If you skip to around, 9:08, you will find that the man speaking in the telephone says "Precious eagle cactus fruit". This is related to the note that was discussed in the previous paragraph, and it is something that is very interesting.
I did some further research with these clues, and I found out that Precious Eagle Cactus Fruit is a part of an Aztec sacrificial rite. According to Divine Hunger: Cannibalism as a Cultural System [books.google.no] and 8 - Precious eagle-cactus fruit: Aztec human sacrifice pp. 169-195 [ebooks.cambridge.org] (same book, but a chapter extract), the rite is bloody. It tells that captives were made to arrive at the top of a pyramid, before the sancuary of the war god Uitzilopochtli. One by one, they put the captives on the sacrificial stone. From then on, they delivered them into the hands of six offering priests that stretched the captives upon their back and cut their breasts open with flint knives. The hearts of the captives were named "precious eagle-cactus fruit[/i]".
These were then raised in dedication to the sun and offered the innards to it. they cannibalized on the human remains. Once the heart had become the offering, the captives (now dead) were called eagle men. After the rite was done, the captor ate the organs of the captives.

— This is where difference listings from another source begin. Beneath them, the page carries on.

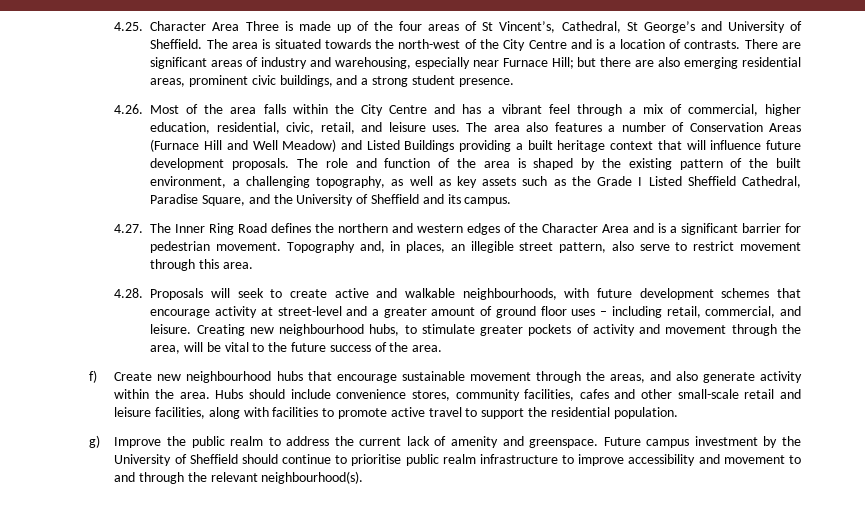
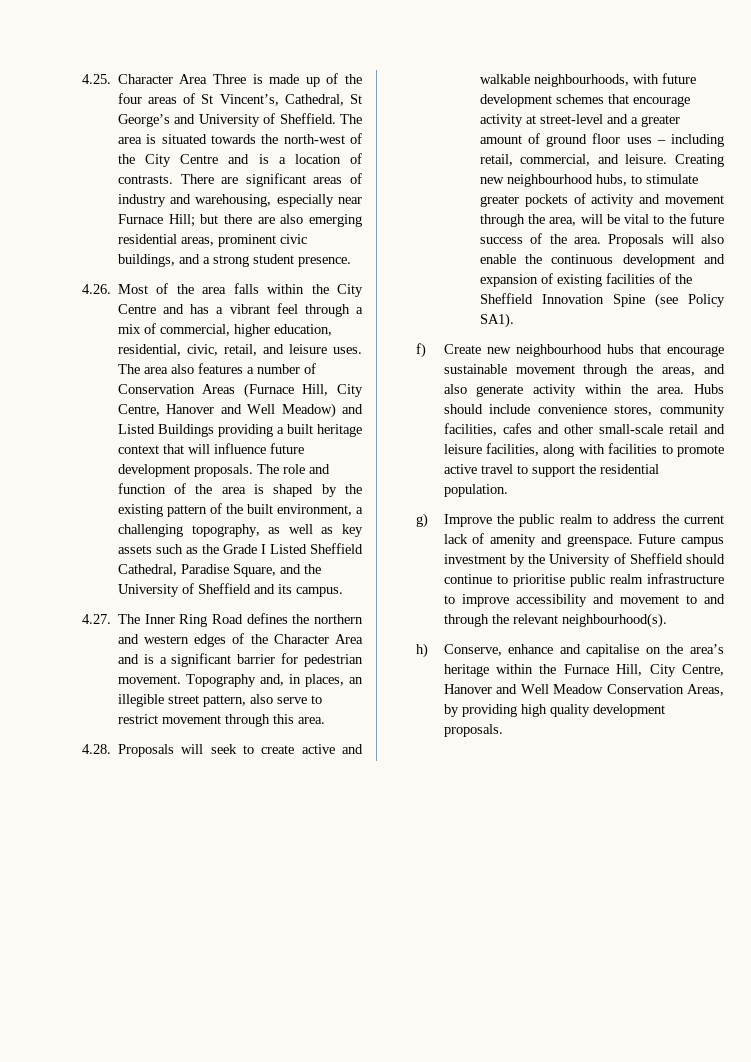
- The area also features a number of Conservation Areas (Furnace Hill and Well Meadow) and Listed Buildings providing a built heritage context that will influence future development proposals.
+ The area also features a number of Conservation Areas (Furnace Hill, City Centre, Hanover and Well Meadow) and Listed Buildings providing a built heritage context that will influence future development proposals.
+ Proposals will also enable the continuous development and expansion of existing facilities of the Sheffield Innovation Spine (see Policy SA1).
+ h) Conserve, enhance and capitalise on the area’s heritage within the Furnace Hill, City Centre, Hanover and Well Meadow Conservation Areas, by providing high quality development proposals.

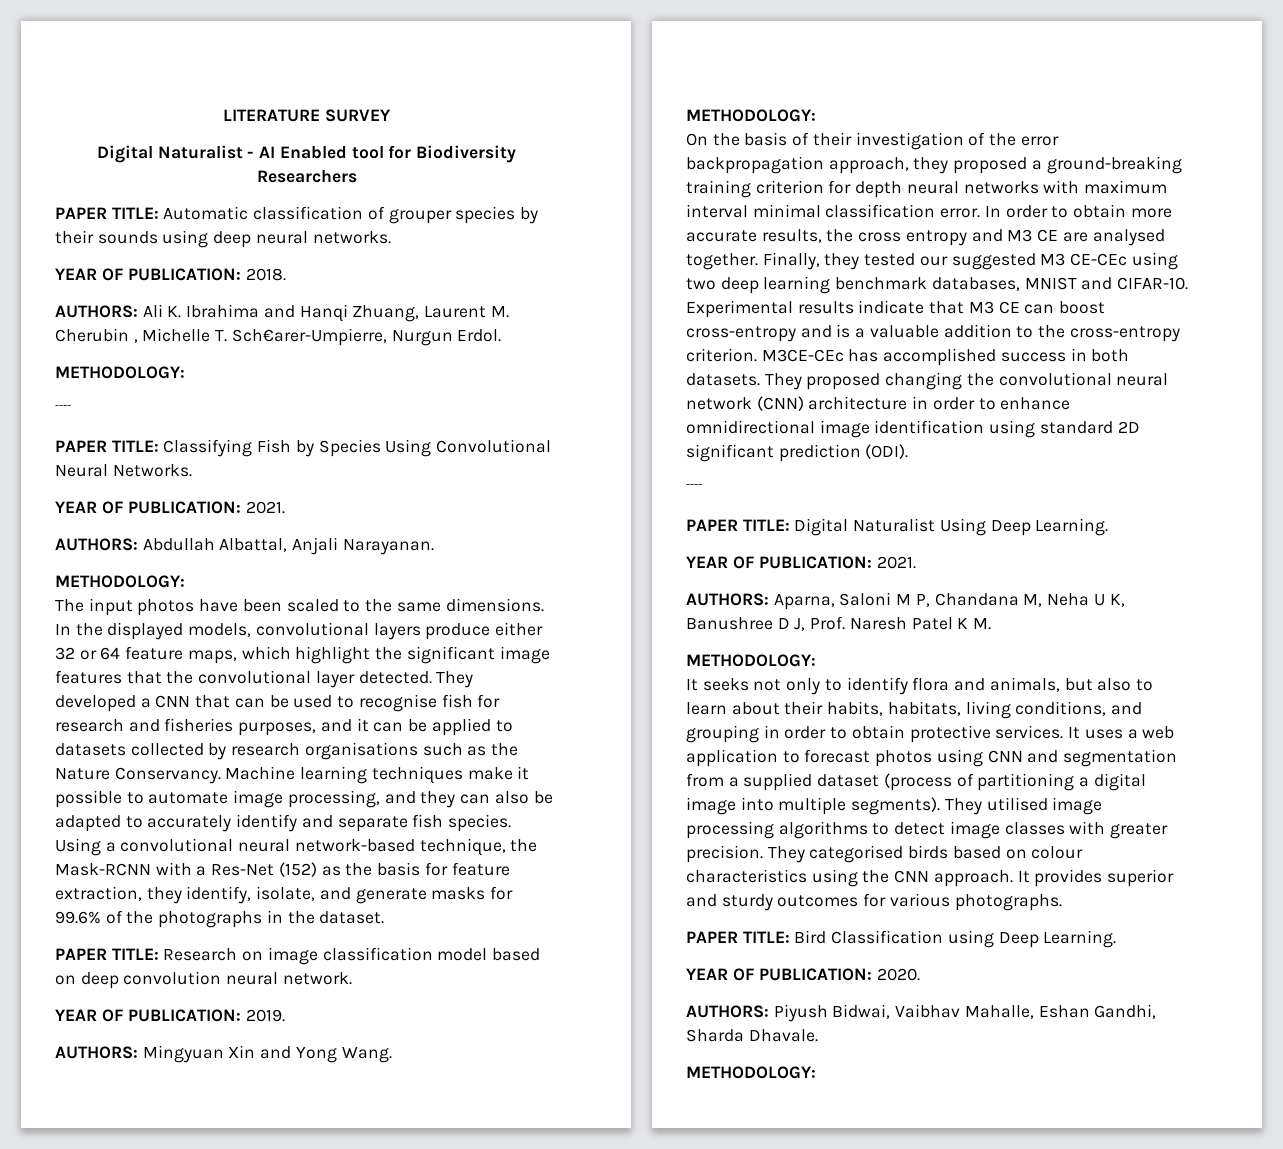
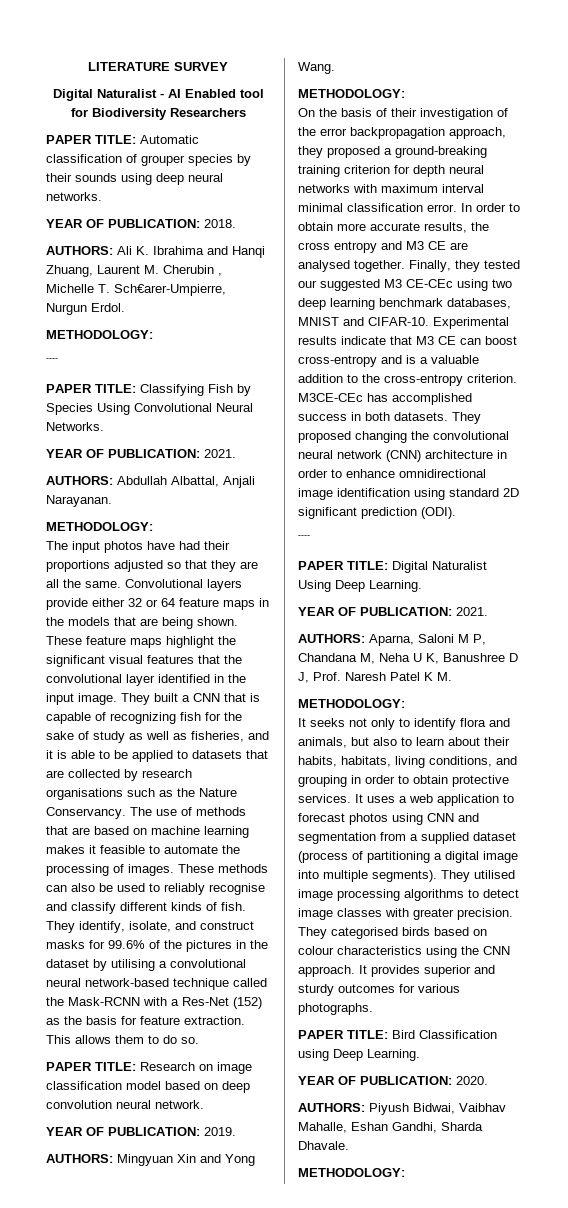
- The input photos have been scaled to the same dimensions. In the displayed models, convolutional layers produce either 32 or 64 feature maps, which highlight the significant image features that the convolutional layer detected. They developed a CNN that can be used to recognise fish for research and fisheries purposes, and it can be applied to datasets collected by research organisations such as the Nature Conservancy.
+ The input photos have had their proportions adjusted so that they are all the same. Convolutional layers provide either 32 or 64 feature maps in the models that are being shown. These feature maps highlight the significant visual features that the convolutional layer identified in the input image. They built a CNN that is capable of recognizing fish for the sake of study as well as fisheries, and it is able to be applied to datasets that are collected by research organisations such as the Nature Conservancy.
- Machine learning techniques make it possible to automate image processing, and they can also be adapted to accurately identify and separate fish species. Using a convolutional neural network-based technique, the Mask-RCNN with a Res-Net (152) as the basis for feature extraction, they identify, isolate, and generate masks for 99.6% of the photographs in the dataset.
+ The use of methods that are based on machine learning makes it feasible to automate the processing of images. These methods can also be used to reliably recognise and classify different kinds of fish. They identify, isolate, and construct masks for 99.6% of the pictures in the dataset by utilising a convolutional neural network-based technique called the Mask-RCNN with a Res-Net (152) as the basis for feature extraction. This allows them to do so.

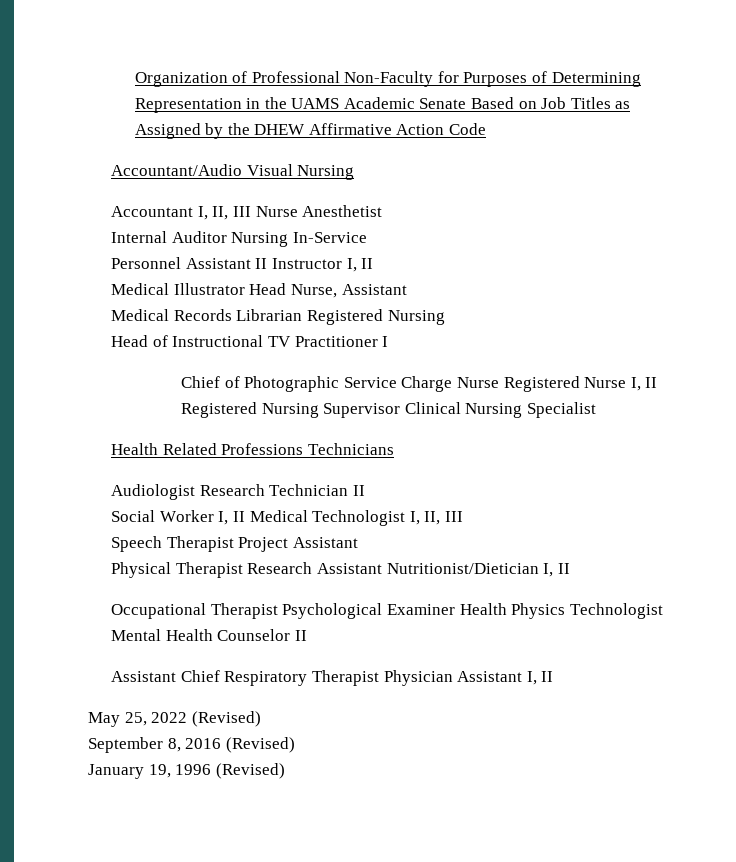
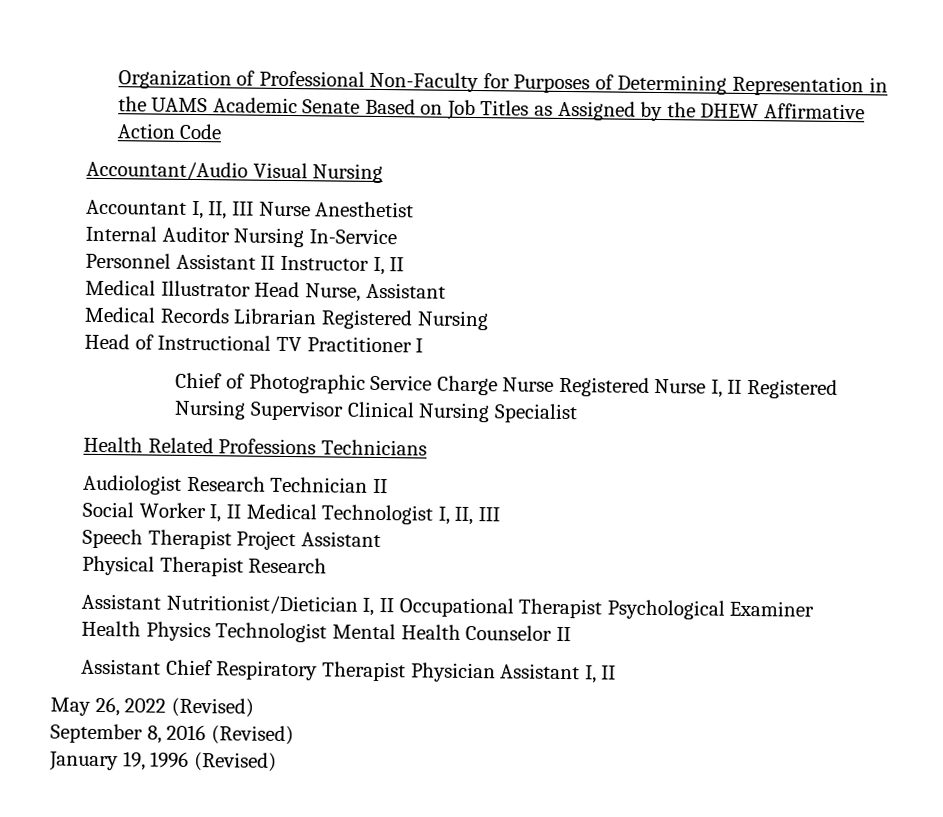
- Physical Therapist Research Assistant Nutritionist/Dietician I, II
- Occupational Therapist Psychological Examiner Health Physics Technologist Mental Health Counselor II
+ Physical Therapist Research
+ Assistant Nutritionist/Dietician I, II Occupational Therapist Psychological Examiner
+ Health Physics Technologist Mental Health Counselor II
- May 25, 2022 (Revised)
+ May 26, 2022 (Revised)

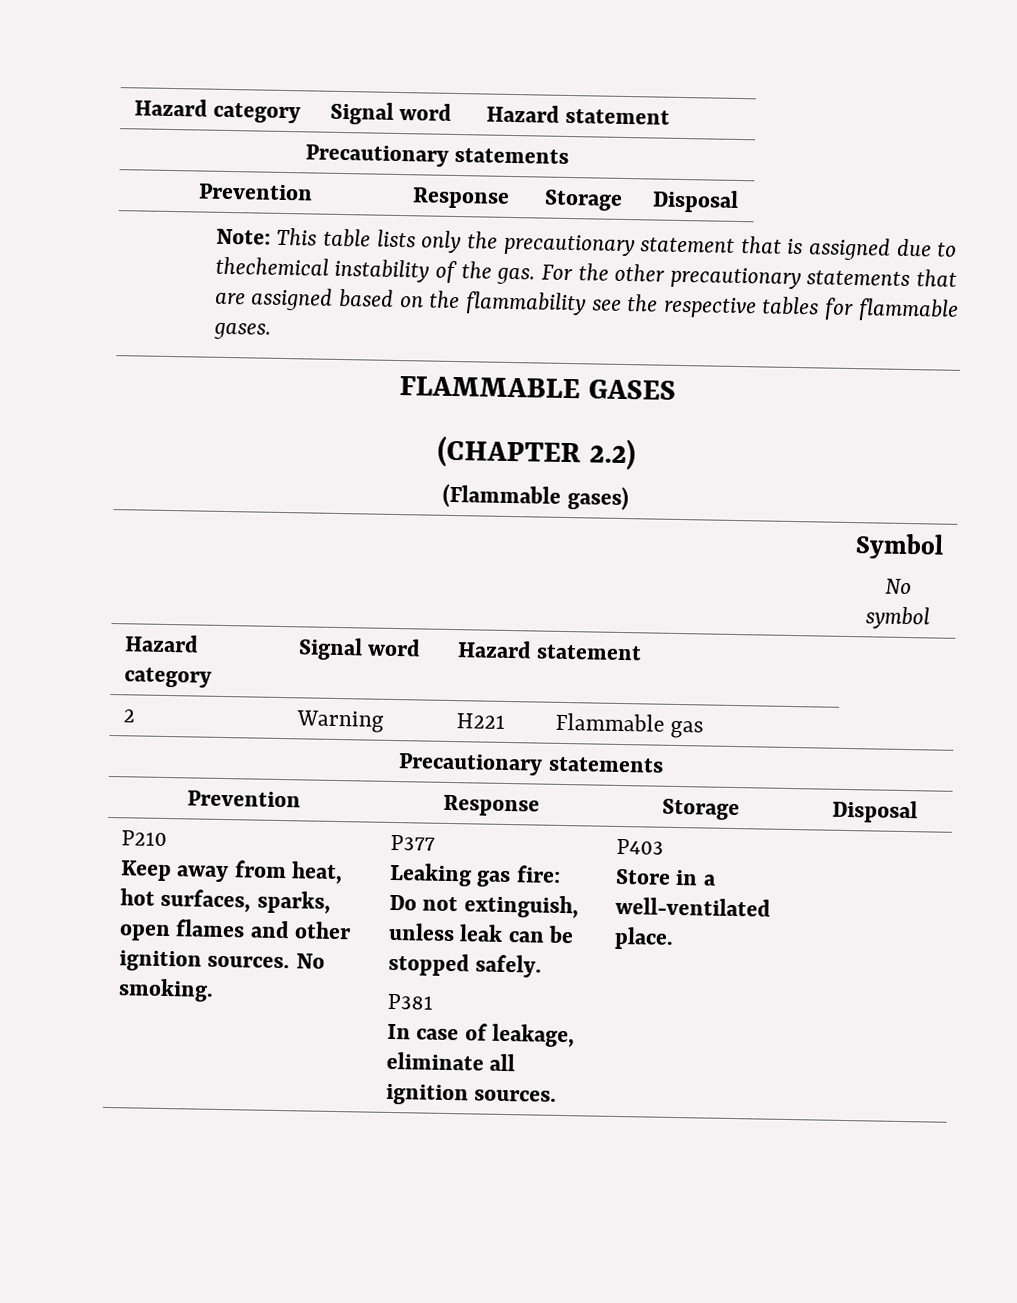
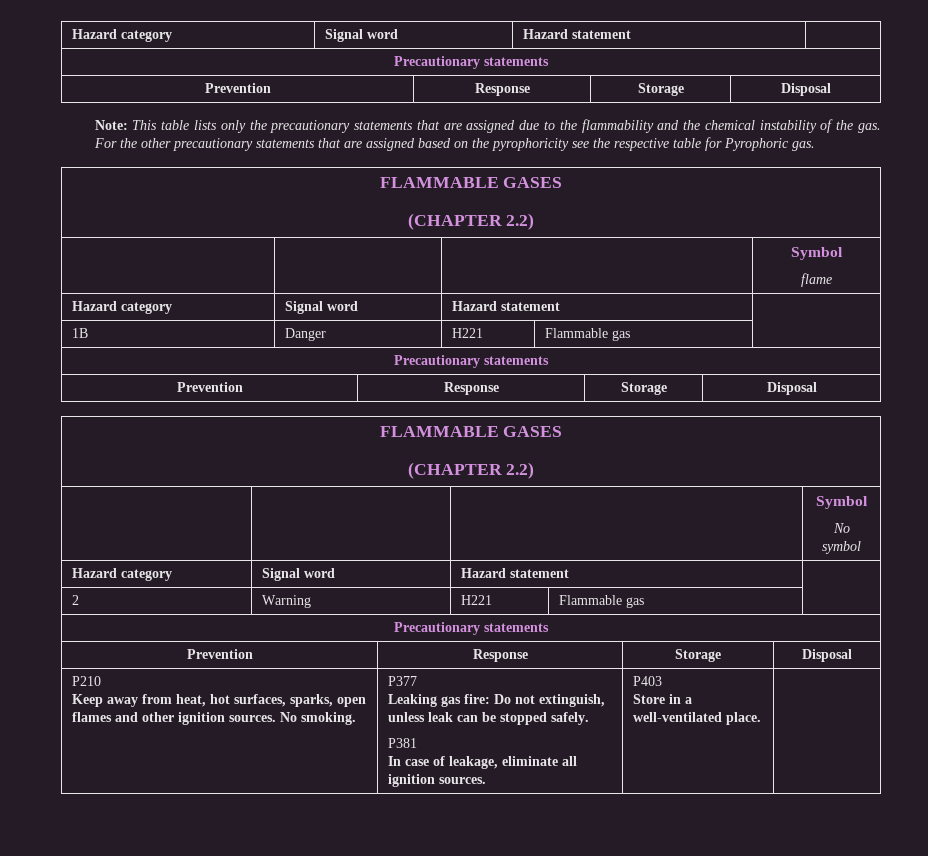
- Note: This table lists only the precautionary statement that is assigned due to thechemical instability of the gas.
+ Note: This table lists only the precautionary statements that are assigned due to the flammability and the chemical instability of the gas.
- For the other precautionary statements that are assigned based on the flammability see the respective tables for flammable gases.
+ For the other precautionary statements that are assigned based on the pyrophoricity see the respective table for Pyrophoric gas.
  FLAMMABLE GASES
  (CHAPTER 2.2)
- (Flammable gases)
+ | | | Symbol
+ flame
+ Hazard category | Signal word | Hazard statement |
+ 1B | Danger | H221 | Flammable gas |
+ Precautionary statements
+ Prevention | Response | Storage | Disposal
+ FLAMMABLE GASES
+ (CHAPTER 2.2)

During the first part of the game, coming back to the note, our character mentions a man in jaguar skin and being feathered in his dreams. This would indeed refer to an Aztec warrior, a warrior who is either dressed in a jaguar skin or is wearing an eagle mask (pig mask instead of eagle? You seem them lying around everywhere). This type of Aztec warrior was the most feared and respected, and they could only become such a warrior once they had fought bravely; and captured 4 captives (we are only introduced to 4 living characters in the house as far as I know, (his wife died during childbirth of Enoch or something along those lines (go to the main characters bedroom and analyze the monologue))). The warrior is pictured like this[en.wikipedia.org] on Wikipedia.

On a side note, a eagle-cactus fruit is a glyph used in Aztec on folio 65r LINK[books.google.no].

After researching this, I started wondering: what does this tell us about the story of the protagonist (the main character) and the possible antagonist (the man on the phone)? Does this mean that the character you are playing are being led onto a path that continues on to a sacrificial rite? Is the main character's children the captives in this sense? These are questions that I will ask myself until I dare to play further into the game.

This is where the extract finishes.